Nato nel 1812 dietro S. Maria in Vado, padre Antonio trascorre tutta la sua vita al servizio dei Nativi negli Stati Uniti. Sacerdote, medico, architetto e artigiano, a lui è dedicata una Contea. Ecco come ha portato Cristo in quel pezzo di mondo
di Filippo Vanelli
Questo mese di ottobre, dedicato alle missioni, è il periodo ideale per riscoprire la meravigliosa (ma, forse, un po’ dimenticata) figura di padre Antonio Ravalli: ferrarese di nascita, missionario per vocazione, padre premuroso per tante persone che hanno sperimentato la sua incrollabile dedizione e la sua amorevole sollecitudine. Anche per noi, oggi come ieri, può essere l’amico a cui affidarsi: come allora, quando correva per i territori sconfinati del Montana per non lasciare nessuno solo, così ora nella comunione dei santi può farsi prossimo di coloro che lo invocano da Ferrara e da ogni luogo.
Antonio Ravalli nasce a Ferrara, in via Scandiana (di fronte a Palazzo Schifanoia), il 16 maggio 1812 da Giovanni, ingegnere pontificio e da sua moglie, Teresa Fioravanti. Il giorno successivo alla nascita, come certifica il registro parrocchiale, riceve il sacramento del battesimo nella chiesa del miracolo eucaristico di Santa Maria in Vado. Nel 1827 Antonio entra giovanissimo nella Compagnia di Gesù, ricostituita da pochi anni (1814) dopo la soppressione del 1773. Ricco di capacità e talenti, studia filosofia, teologia, matematica, biologia e medicina, a cui unisce grandi doti artigianali e manuali: un enorme bagaglio culturale che Antonio metterà interamente a servizio del Vangelo. Riceve incarichi in nord Italia come insegnante anche se non tarda a manifestarsi in lui una certa inclinazione verso la vita missionaria. Nel 1840, dopo vari mesi di indecisione, decide di comunicare questa sua aspirazione al padre generale dei gesuiti, Joannes Philippe Roothaan (1783/85-1853). Ecco cosa scrive: «Sono vari mesi che mi sento al cuore un desiderio di scriverle e d’offrirmi a Lei per qualche Missione, e un tal desiderio va in me sempre più accendendosi di giorno in giorno».

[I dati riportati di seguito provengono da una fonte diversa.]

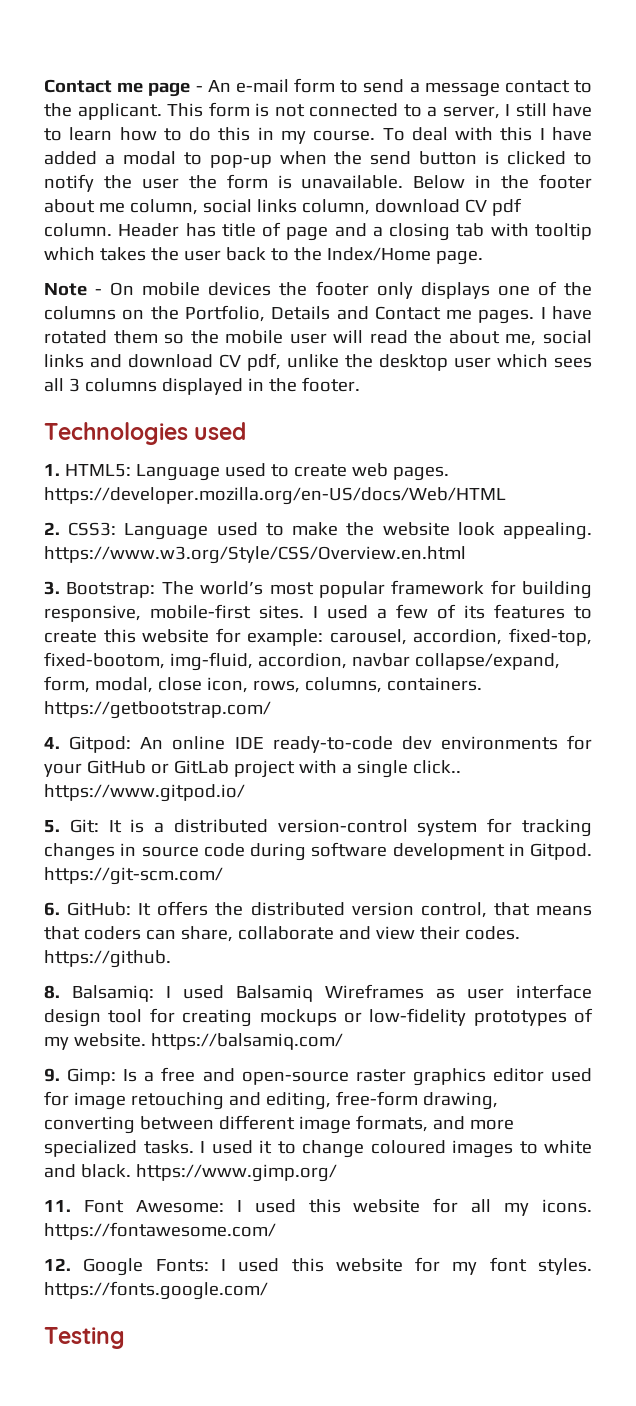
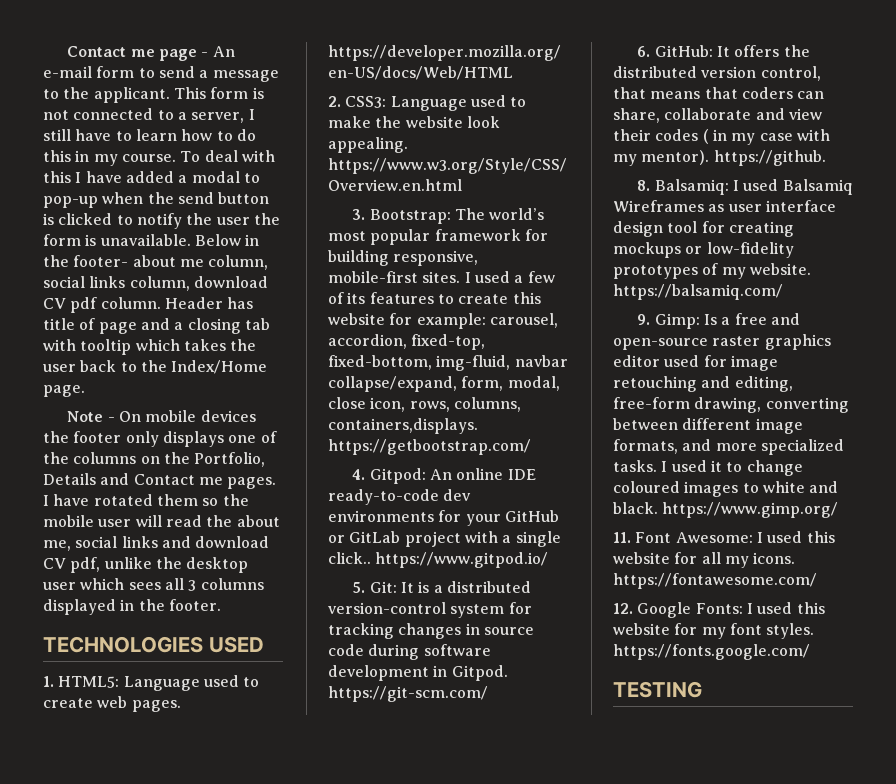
- Contact me page - An e-mail form to send a message contact to the applicant.
+ Contact me page - An e-mail form to send a message to the applicant.
- Below in the footer about me column, social links column, download CV pdf column.
+ Below in the footer- about me column, social links column, download CV pdf column.
- Technologies used
+ TECHNOLOGIES USED
- I used a few of its features to create this website for example: carousel, accordion, fixed-top, fixed-bootom, img-fluid, accordion, navbar collapse/expand, form, modal, close icon, rows, columns, containers. https://getbootstrap.com/
+ I used a few of its features to create this website for example: carousel, accordion, fixed-top, fixed-bottom, img-fluid, navbar collapse/expand, form, modal, close icon, rows, columns, containers,displays. https://getbootstrap.com/
- 6. GitHub: It offers the distributed version control, that means that coders can share, collaborate and view their codes. https://github.
+ 6. GitHub: It offers the distributed version control, that means that coders can share, collaborate and view their codes ( in my case with my mentor). https://github.
- Testing
+ TESTING

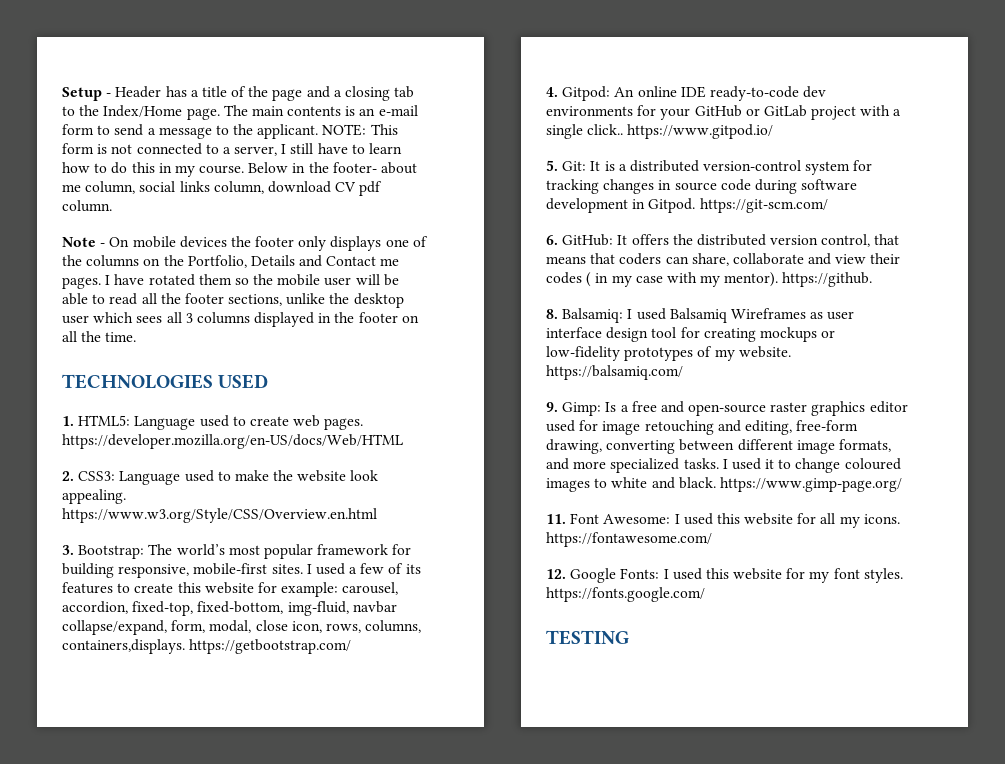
- Contact me page - An e-mail form to send a message to the applicant.
+ Setup - Header has a title of the page and a closing tab to the Index/Home page. The main contents is an e-mail form to send a message to the applicant.
- This form is not connected to a server, I still have to learn how to do this in my course.
+ NOTE: This form is not connected to a server, I still have to learn how to do this in my course.
- To deal with this I have added a modal to pop-up when the send button is clicked to notify the user the form is unavailable.
- Header has title of page and a closing tab with tooltip which takes the user back to the Index/Home page.
- I have rotated them so the mobile user will read the about me, social links and download CV pdf, unlike the desktop user which sees all 3 columns displayed in the footer.
+ I have rotated them so the mobile user will be able to read all the footer sections, unlike the desktop user which sees all 3 columns displayed in the footer on all the time.
- I used it to change coloured images to white and black. https://www.gimp.org/
+ I used it to change coloured images to white and black. https://www.gimp-page.org/

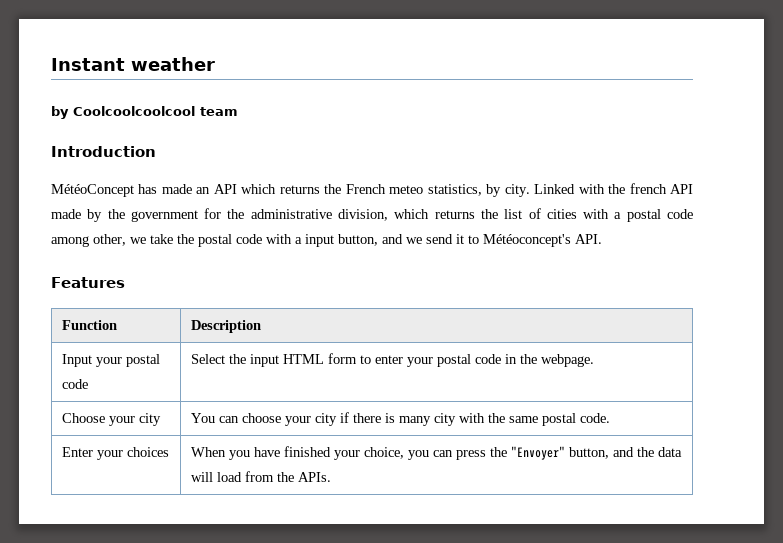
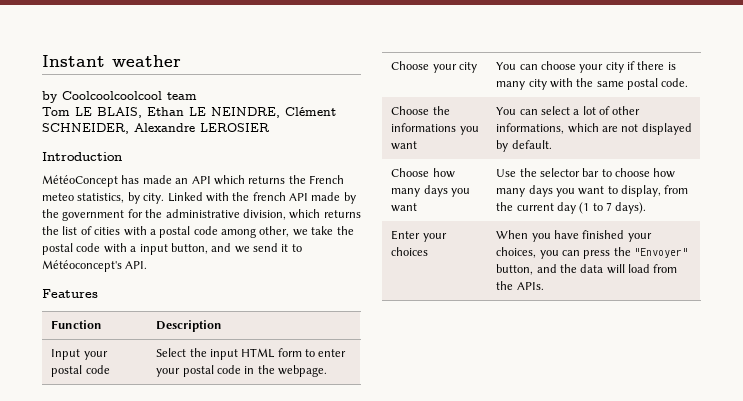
+ Tom LE BLAIS, Ethan LE NEINDRE, Clément SCHNEIDER, Alexandre LEROSIER
+ Choose the informations you want | You can select a lot of other informations, which are not displayed by default.
+ Choose how many days you want | Use the selector bar to choose how many days you want to display, from the current day (1 to 7 days).
- Enter your choices | When you have finished your choice, you can press the "Envoyer" button, and the data will load from the APIs.
+ Enter your choices | When you have finished your choices, you can press the "Envoyer" button, and the data will load from the APIs.

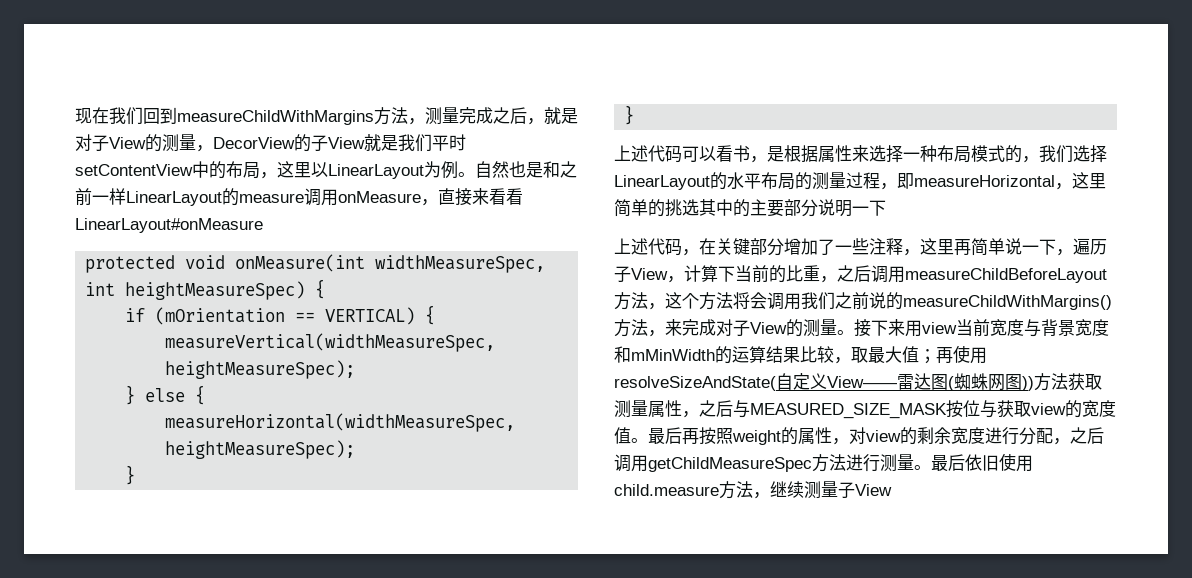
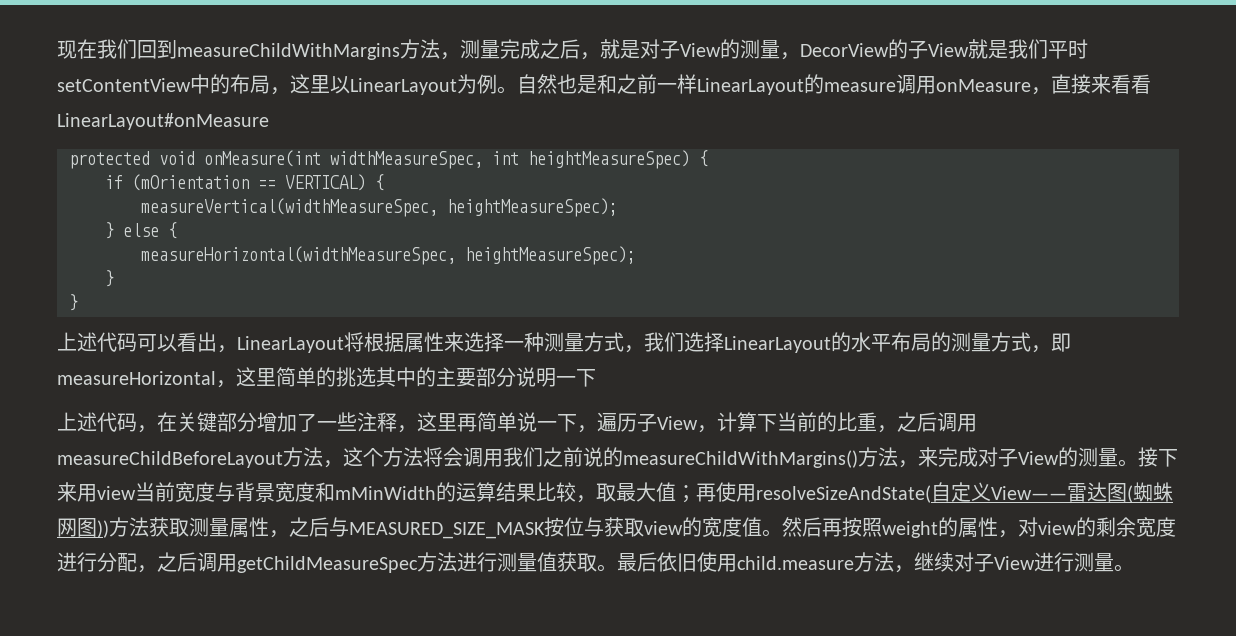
- 上述代码可以看书，是根据属性来选择一种布局模式的，我们选择LinearLayout的水平布局的测量过程，即measureHorizontal，这里简单的挑选其中的主要部分说明一下
+ 上述代码可以看出，LinearLayout将根据属性来选择一种测量方式，我们选择LinearLayout的水平布局的测量方式，即measureHorizontal，这里简单的挑选其中的主要部分说明一下
- 最后再按照weight的属性，对view的剩余宽度进行分配，之后调用getChildMeasureSpec方法进行测量。
+ 然后再按照weight的属性，对view的剩余宽度进行分配，之后调用getChildMeasureSpec方法进行测量值获取。
- 最后依旧使用child.measure方法，继续测量子View
+ 最后依旧使用child.measure方法，继续对子View进行测量。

Nel 1843 viene ordinato sacerdote e poco dopo, nel 1844, il suo afflato missionario diventa realtà. Viene destinato infatti alle missioni del nord-ovest degli odierni Stati Uniti, fondate pochi anni prima dall’instancabile padre gesuita Pierre Jean De Smet (1801-1873). Più precisamente, il novello sacerdote è assegnato alla St. Mary’s Mission (oggi Stevensville, nella Bitterroot Valley) istituita il 24 settembre 1841 da padre De Smet: prima chiesa e primo accampamento nel territorio che diventerà, 48 anni dopo, lo Stato del Montana. Dopo otto lunghi e faticosi mesi di viaggio giunge a destinazione nell’estate del 1845, sostituendo così lo sfortunato padre Pietro Zerbanatti, affogato poco tempo prima nel fiume Bitterroot. In questo luogo la formazione poliedrica del giovane e talentuoso sacerdote diventa servizio concreto ai Nativi di quei luoghi (Salish o Flatheads) e ai primissimi coloni provenienti da est. Sacerdote, medico, chirurgo e farmacista, architetto, scultore e artigiano, padre Antonio era in grado di realizzare strumenti chirurgici e macchinari con il poco di cui disponeva. Alla St. Mary’s Mission avvia i primi mulini, distribuendo la farina ricavata ai Nativi. Realizza magazzini, granai e canali di irrigazione. Costruisce inoltre la prima segheria del Montana. Impara la lingua Salish per poter annunciare il Vangelo e curare i malati, percorre sterminate distanze per raggiungere chiunque chieda il suo aiuto. A causa di scontri e dissidi tra le popolazioni Salish e Blackfeet, nel settembre 1850 padre Ravalli e un suo confratello, fratel Claessens, sono costretti ad abbandonare la missione. Così un altro gesuita descrive la situazione: «Abitare a St. Mary era come vivere in un villaggio normanno dell’undicesimo secolo – un attacco era sempre incombente». Negli anni seguenti padre Antonio svolge diversi incarichi tra California e Idaho. Nella Sacred Heart Mission (Idaho) prosegue la costruzione di una chiesa da lui disegnata anni prima: si occupa della realizzazione del tabernacolo, di alcune sculture in legno e altri ornamenti.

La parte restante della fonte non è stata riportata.